Assignment → Go through the material below and report how many lines contain "none". Give only the number.

Information given →
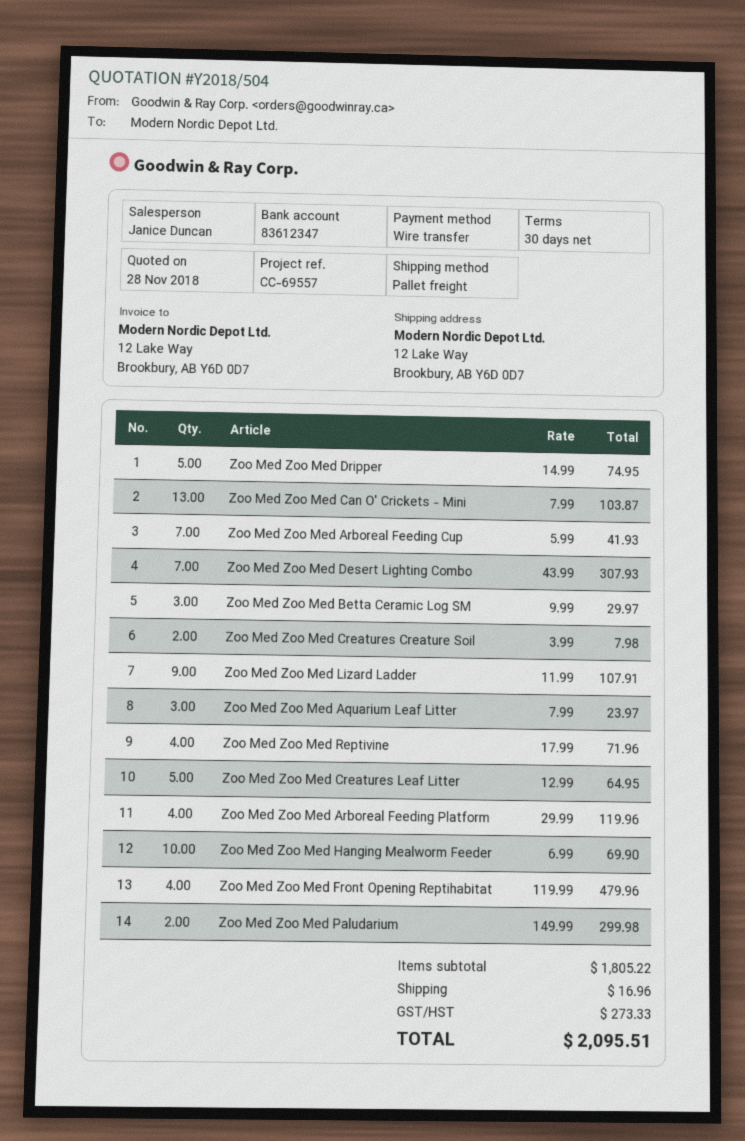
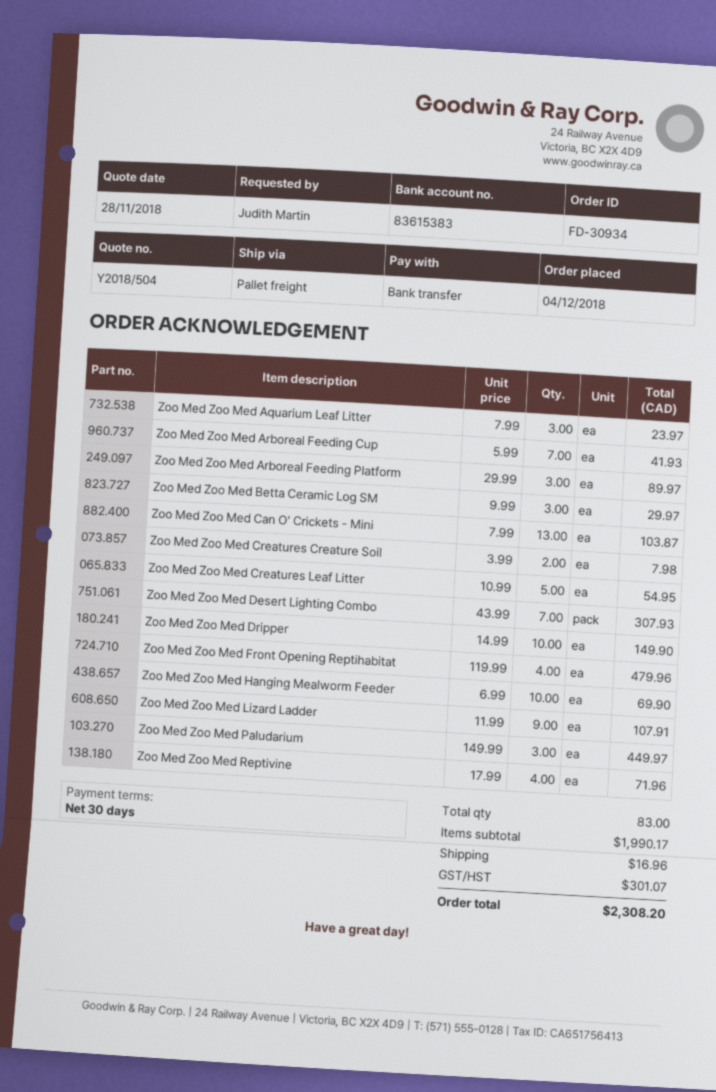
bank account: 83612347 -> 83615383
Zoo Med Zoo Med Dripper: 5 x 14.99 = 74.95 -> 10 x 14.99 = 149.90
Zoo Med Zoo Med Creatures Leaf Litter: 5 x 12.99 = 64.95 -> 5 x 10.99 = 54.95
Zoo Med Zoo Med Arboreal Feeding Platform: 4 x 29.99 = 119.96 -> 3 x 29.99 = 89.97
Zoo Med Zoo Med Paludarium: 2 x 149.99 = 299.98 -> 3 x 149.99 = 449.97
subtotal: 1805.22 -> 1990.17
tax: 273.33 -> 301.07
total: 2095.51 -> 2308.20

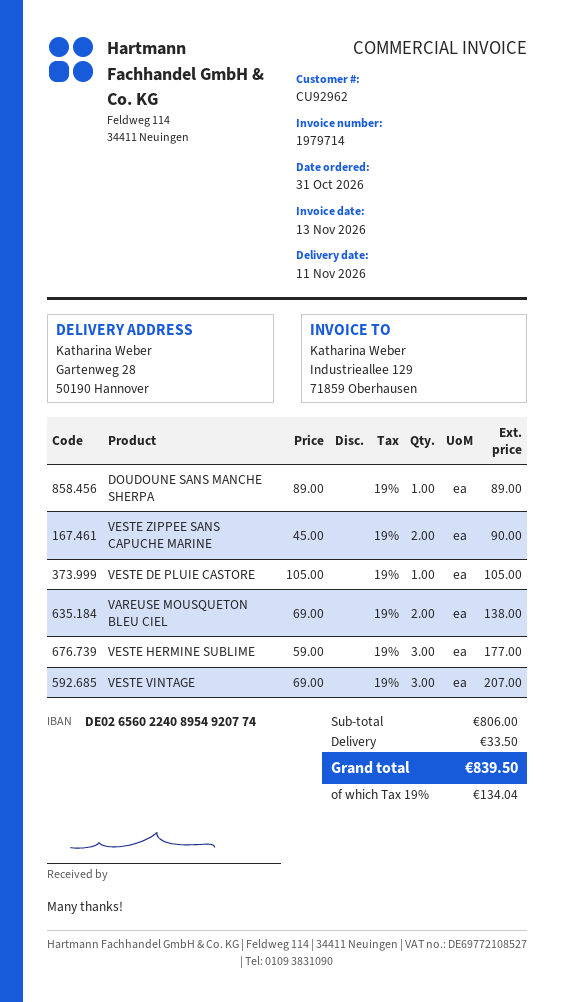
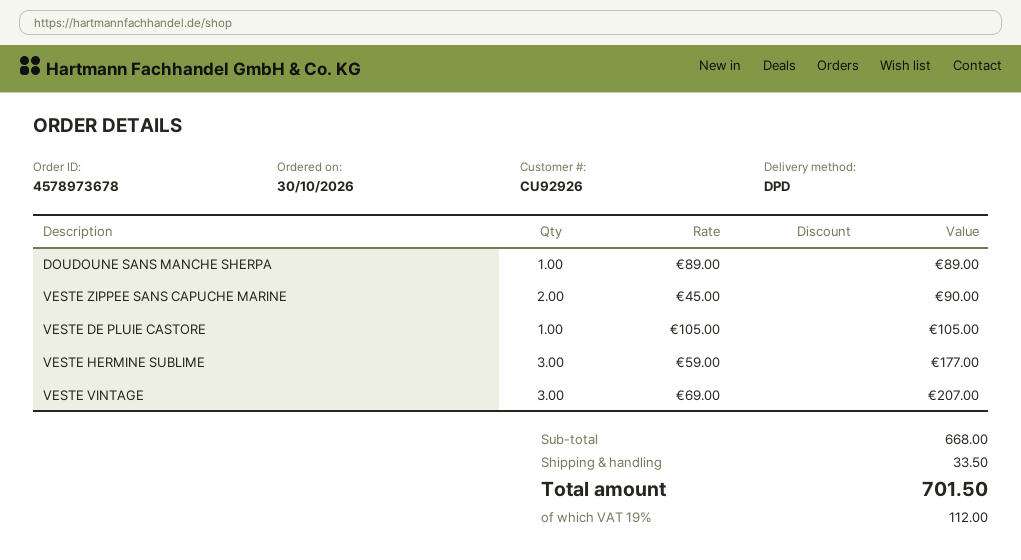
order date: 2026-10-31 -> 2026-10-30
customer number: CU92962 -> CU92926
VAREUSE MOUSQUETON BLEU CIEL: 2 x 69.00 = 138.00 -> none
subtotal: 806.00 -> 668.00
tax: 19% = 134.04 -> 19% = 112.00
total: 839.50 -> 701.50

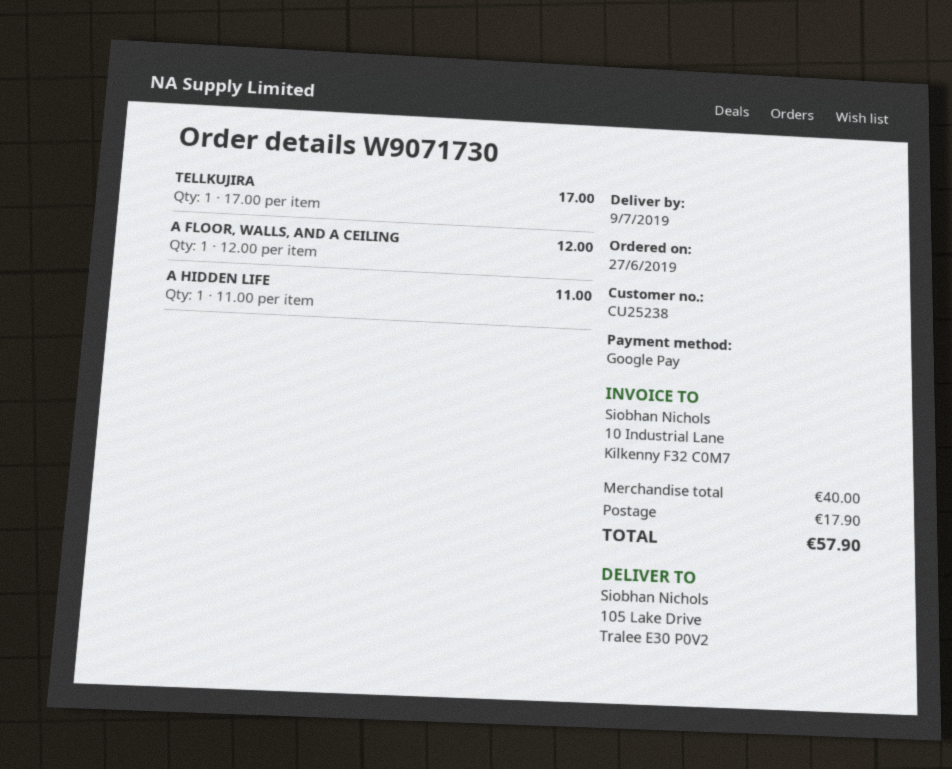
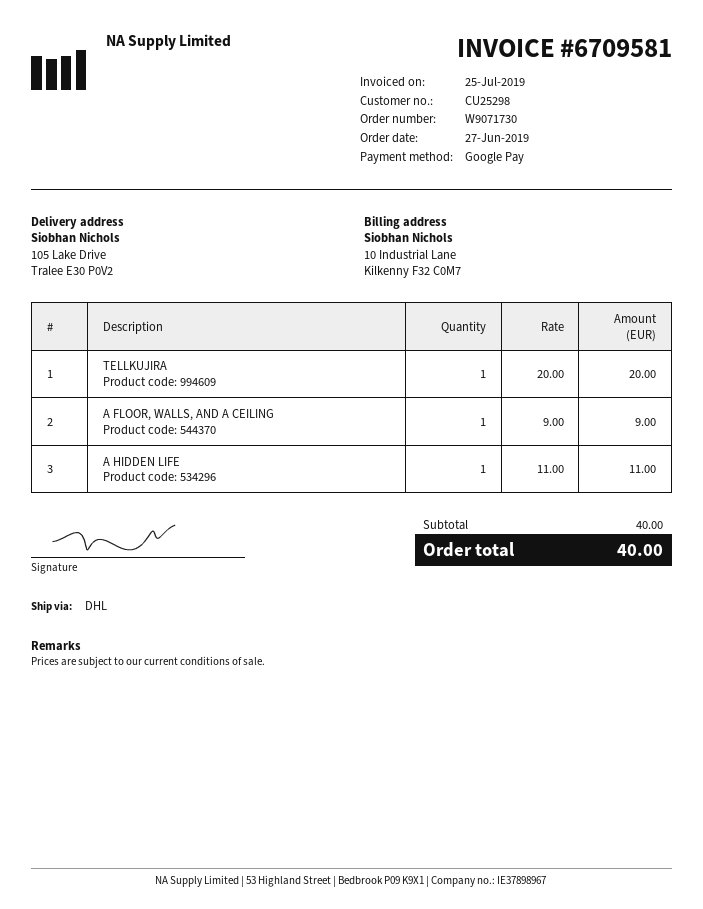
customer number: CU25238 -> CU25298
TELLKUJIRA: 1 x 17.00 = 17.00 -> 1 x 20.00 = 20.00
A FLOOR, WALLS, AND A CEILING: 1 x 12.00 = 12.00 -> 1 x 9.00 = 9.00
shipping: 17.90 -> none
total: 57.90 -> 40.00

Your solution → 2